> [THE TASK] Using the records that appear below, write out exactly the lines from the one with "Lititz | dd_adjusted_no_markup: 4787.92" through the one with "Avg | Level (Void_Amount): 3.91 -> 3.35", keeping both end lines.

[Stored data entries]
========

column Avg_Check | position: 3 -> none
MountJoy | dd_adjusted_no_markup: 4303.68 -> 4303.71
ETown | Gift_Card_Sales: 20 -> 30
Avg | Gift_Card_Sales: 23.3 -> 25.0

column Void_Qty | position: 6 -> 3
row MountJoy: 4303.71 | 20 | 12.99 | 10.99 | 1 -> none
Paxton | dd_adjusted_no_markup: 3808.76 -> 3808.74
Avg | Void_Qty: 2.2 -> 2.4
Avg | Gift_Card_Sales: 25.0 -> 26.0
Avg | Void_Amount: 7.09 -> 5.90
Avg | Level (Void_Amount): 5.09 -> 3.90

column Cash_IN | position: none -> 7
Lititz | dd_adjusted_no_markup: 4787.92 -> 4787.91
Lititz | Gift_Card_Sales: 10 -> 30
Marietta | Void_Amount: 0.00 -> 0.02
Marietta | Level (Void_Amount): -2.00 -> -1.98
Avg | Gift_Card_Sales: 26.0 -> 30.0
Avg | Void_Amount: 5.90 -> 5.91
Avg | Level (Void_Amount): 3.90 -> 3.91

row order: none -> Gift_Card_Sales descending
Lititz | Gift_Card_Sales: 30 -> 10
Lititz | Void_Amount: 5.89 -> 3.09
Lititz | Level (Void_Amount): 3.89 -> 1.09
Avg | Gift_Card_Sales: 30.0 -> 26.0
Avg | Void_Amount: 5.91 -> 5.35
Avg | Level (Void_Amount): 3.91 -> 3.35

========

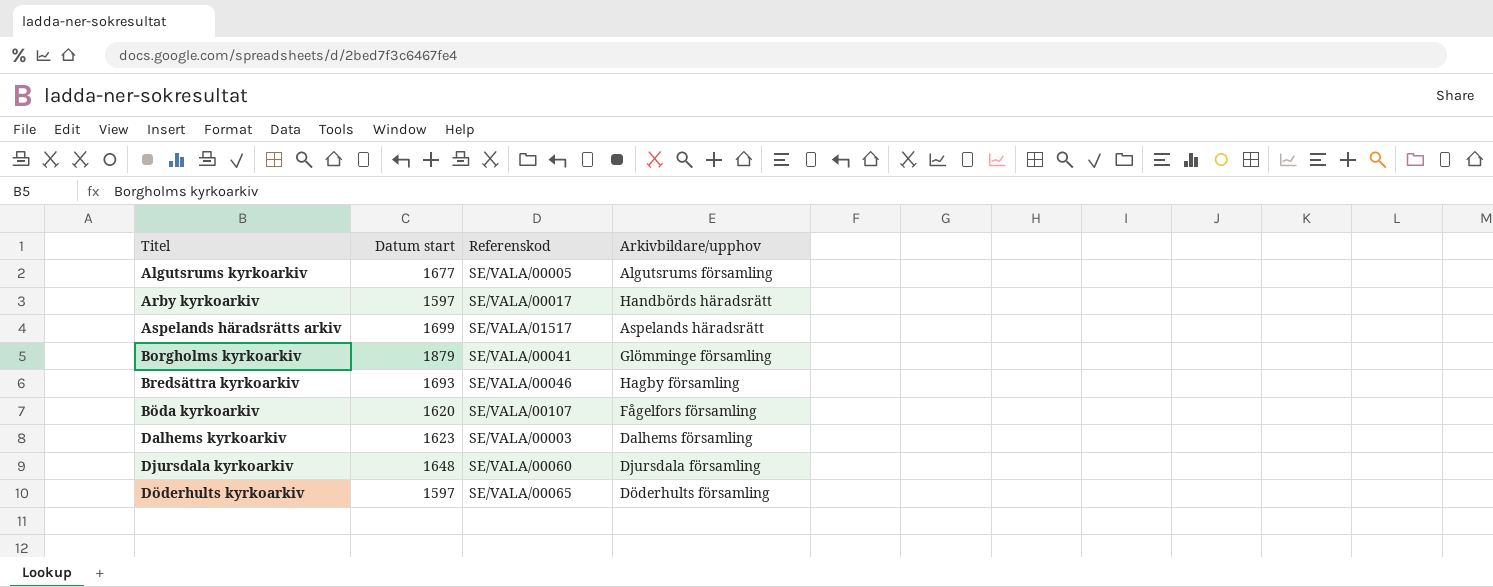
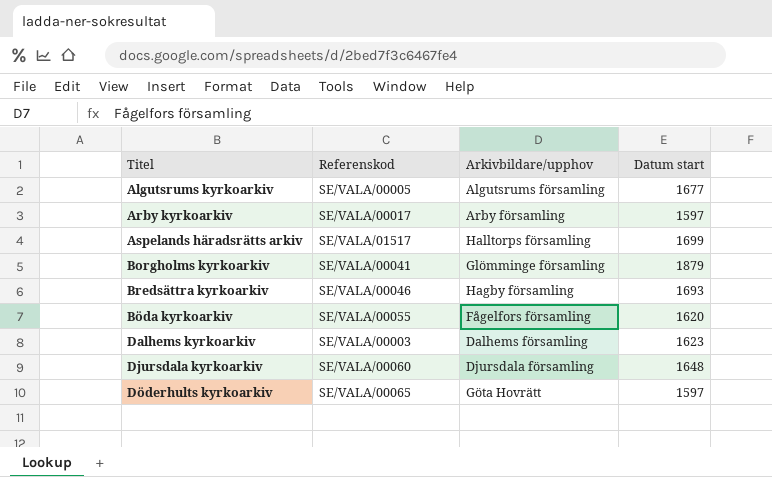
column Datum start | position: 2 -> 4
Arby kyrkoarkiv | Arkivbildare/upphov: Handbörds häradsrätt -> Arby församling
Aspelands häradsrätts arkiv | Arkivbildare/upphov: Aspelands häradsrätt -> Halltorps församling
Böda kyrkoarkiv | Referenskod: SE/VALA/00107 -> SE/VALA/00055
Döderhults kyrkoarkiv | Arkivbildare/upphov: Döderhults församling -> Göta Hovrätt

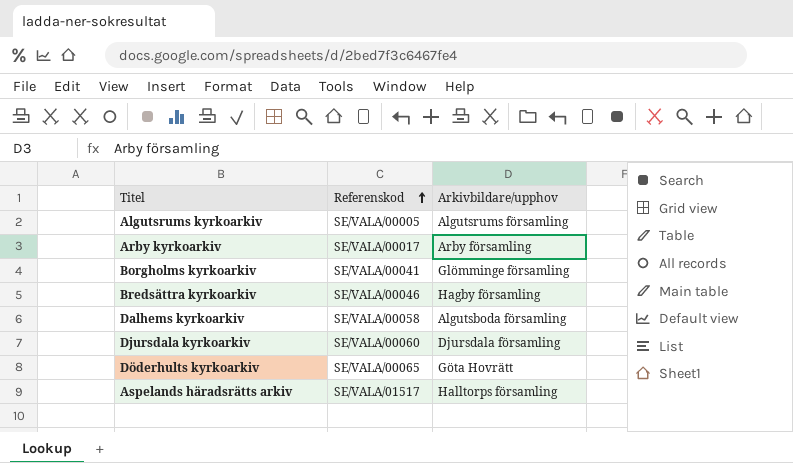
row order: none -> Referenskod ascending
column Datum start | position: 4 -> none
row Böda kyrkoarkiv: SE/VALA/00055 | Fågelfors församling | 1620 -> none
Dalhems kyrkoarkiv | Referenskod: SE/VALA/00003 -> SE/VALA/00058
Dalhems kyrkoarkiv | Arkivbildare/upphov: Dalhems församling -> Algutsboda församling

========

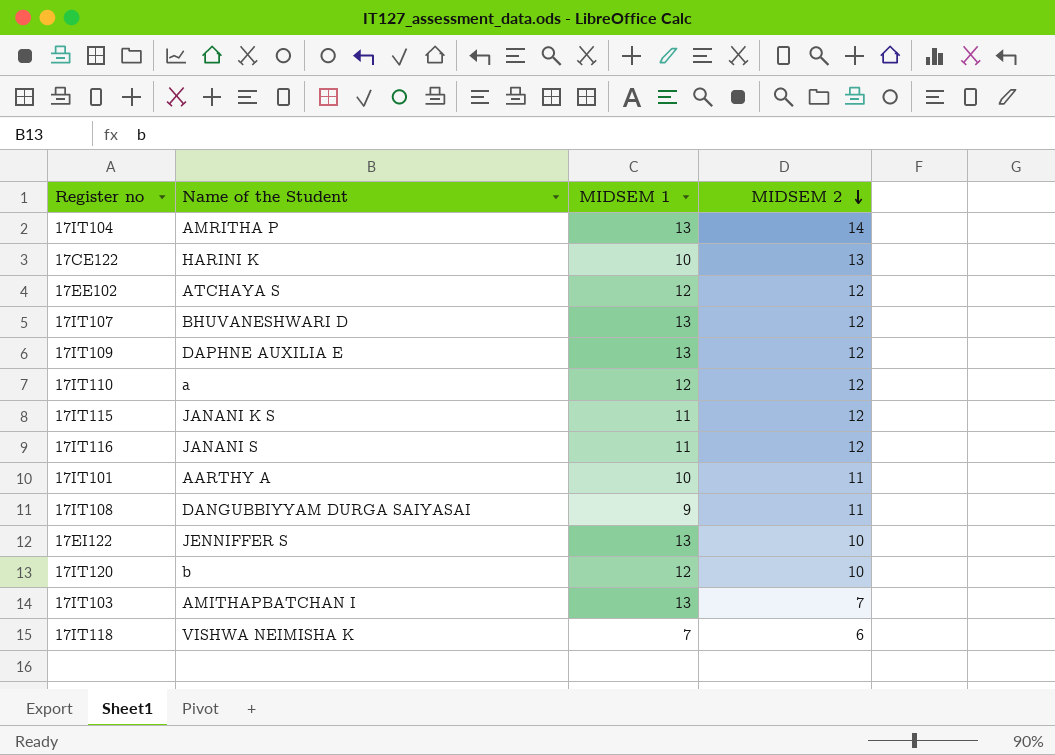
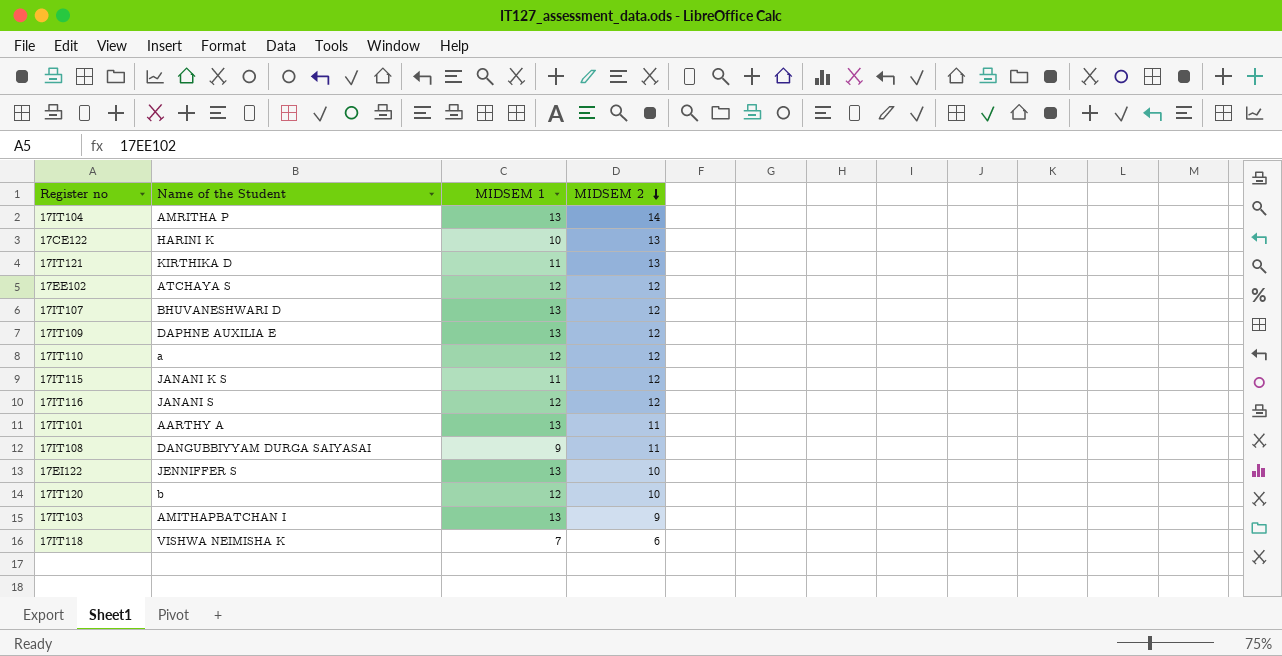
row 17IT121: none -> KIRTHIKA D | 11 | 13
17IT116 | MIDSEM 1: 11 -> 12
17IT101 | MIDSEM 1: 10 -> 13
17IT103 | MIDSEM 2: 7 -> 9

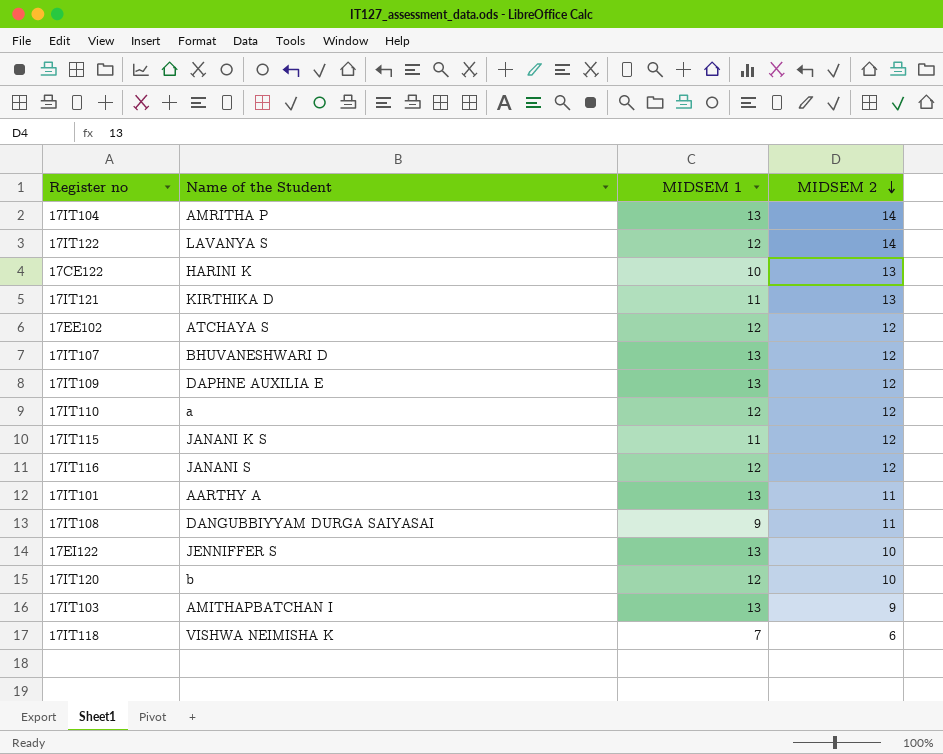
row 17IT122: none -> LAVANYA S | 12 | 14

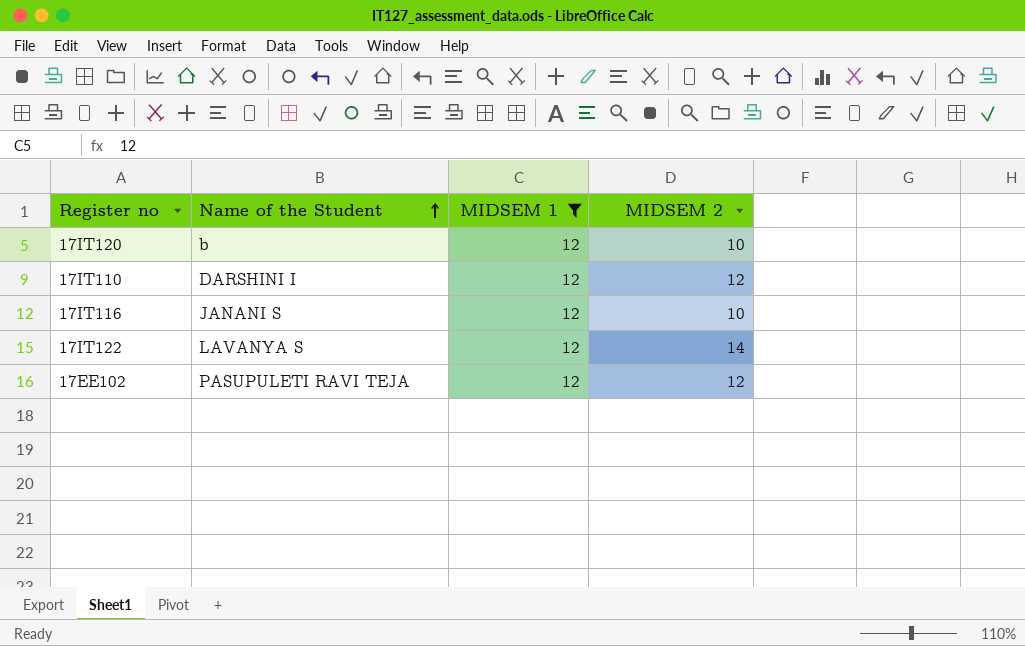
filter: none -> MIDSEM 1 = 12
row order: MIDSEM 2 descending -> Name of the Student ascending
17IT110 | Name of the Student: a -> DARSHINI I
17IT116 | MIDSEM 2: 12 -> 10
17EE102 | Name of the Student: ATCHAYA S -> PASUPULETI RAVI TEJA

========

> [RESPONSE TO THIS EXERCISE]
Lititz | dd_adjusted_no_markup: 4787.92 -> 4787.91
Lititz | Gift_Card_Sales: 10 -> 30
Marietta | Void_Amount: 0.00 -> 0.02
Marietta | Level (Void_Amount): -2.00 -> -1.98
Avg | Gift_Card_Sales: 26.0 -> 30.0
Avg | Void_Amount: 5.90 -> 5.91
Avg | Level (Void_Amount): 3.90 -> 3.91

row order: none -> Gift_Card_Sales descending
Lititz | Gift_Card_Sales: 30 -> 10
Lititz | Void_Amount: 5.89 -> 3.09
Lititz | Level (Void_Amount): 3.89 -> 1.09
Avg | Gift_Card_Sales: 30.0 -> 26.0
Avg | Void_Amount: 5.91 -> 5.35
Avg | Level (Void_Amount): 3.91 -> 3.35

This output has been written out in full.